#### [Instructions for the task]
If a line in the entries below holds the string "Generate", copy it.

#### [Material shown]
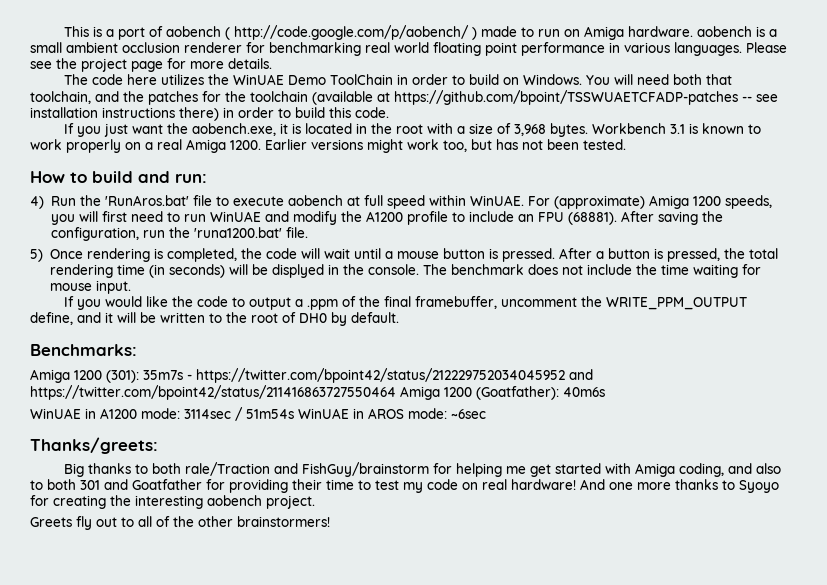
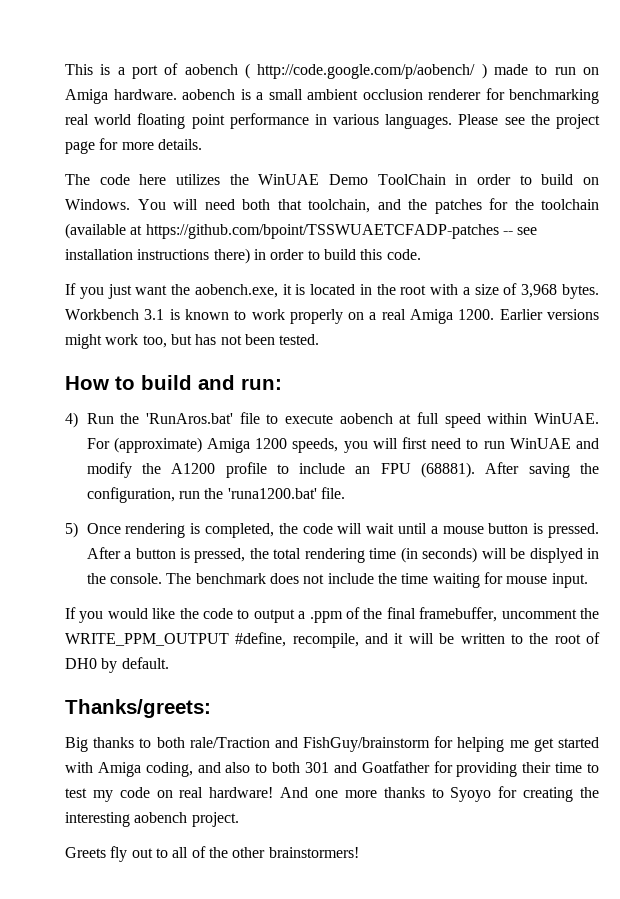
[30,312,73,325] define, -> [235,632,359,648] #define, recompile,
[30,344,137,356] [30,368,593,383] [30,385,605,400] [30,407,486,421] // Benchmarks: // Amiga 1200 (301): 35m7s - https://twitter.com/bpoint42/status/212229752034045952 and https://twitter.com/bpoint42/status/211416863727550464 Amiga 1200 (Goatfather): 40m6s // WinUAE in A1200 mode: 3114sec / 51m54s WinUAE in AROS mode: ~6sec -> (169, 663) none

==

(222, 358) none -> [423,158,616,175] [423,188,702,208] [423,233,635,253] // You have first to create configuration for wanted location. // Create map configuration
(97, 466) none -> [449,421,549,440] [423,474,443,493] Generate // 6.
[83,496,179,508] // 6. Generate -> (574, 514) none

#### [Solution for this problem]
(97, 466) none -> [449,421,549,440] [423,474,443,493] Generate // 6.
[83,496,179,508] // 6. Generate -> (574, 514) none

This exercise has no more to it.